I want to be honest with my son and give him straight answers whenever possible. And this was one of those times when it made total sense. So, I showed him.

The video was of a woman engaged in a homebirth. She was pushing and grunting, and Will watched with a look that conveyed interest mixed with confusion. Then the woman got on her knees with her back to the camera, gave one final push and suddenly the baby’s head was visible. Will’s jaw dropped and he smiled, pointing to the baby. And for a moment, I was very proud of my son for being so adult, and for my parenting techniques and decision to show him.

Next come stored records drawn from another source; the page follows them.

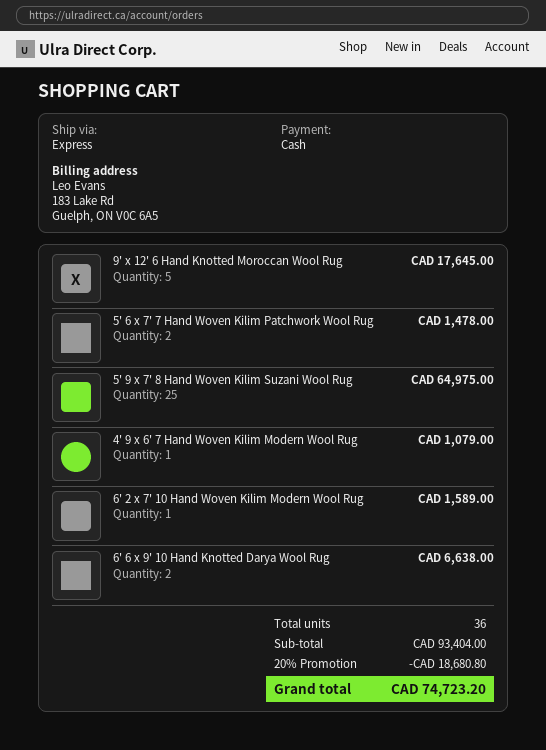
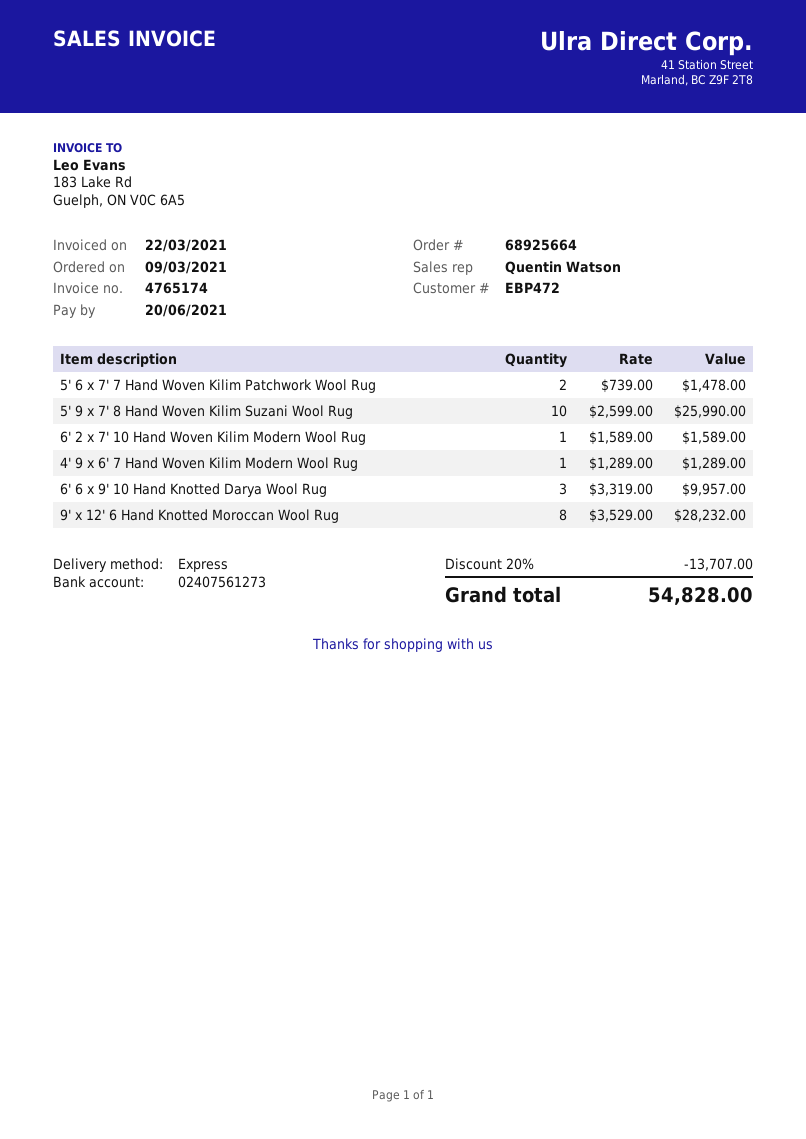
9' x 12' 6 Hand Knotted Moroccan Wool Rug: 5 for 17645.00 -> 8 for 28232.00
5' 9 x 7' 8 Hand Woven Kilim Suzani Wool Rug: 25 for 64975.00 -> 10 for 25990.00
4' 9 x 6' 7 Hand Woven Kilim Modern Wool Rug: 1 for 1079.00 -> 1 for 1289.00
6' 6 x 9' 10 Hand Knotted Darya Wool Rug: 2 for 6638.00 -> 3 for 9957.00
discount: 20% = 18680.80 -> 20% = 13707.00
total: 74723.20 -> 54828.00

“Do you have any questions bud?” I asked.

“Yeah dada. Why does the baby come out of the mama’s bum?”

Ruh-roh Shaggy.

“No no no, the baby didn’t come out of her bum. It came out of her vagina.”

“Um Dad, ACTUALLY it came out of her bum. Look.”

“Will, I know it kinda looks like the baby came out of her bum, but trust me. It didn’t. Babies come out of vaginas.”

“How do you know, Dad?”

“Because I watched when you were born and I would’ve remembered you coming out of Mom’s bum. Trust me, you came out the vagina.”

“But Dada, there’s pee in baginas. Did mom pee on me?”

At that point, far off in the distance, I thought I heard the distinct sound of a train derailing, crashing into a building and then careening over a cliff landing with a fiery explosion. Somehow, in the blink of an eye, I went from teaching my son a valuable life lesson to discussing ass play and golden showers. And the worst part is he’s obsessed with babies right now and he talks to anyone who will listen about babies falling out of bums and how mom peed on him.

Needless to say I’m dreading the inevitable call from his preschool teacher, and having to explain to her that my son and I were watching YouTube videos together and talking about vaginas and assholes.

That stupid stork is looking more and more appealing.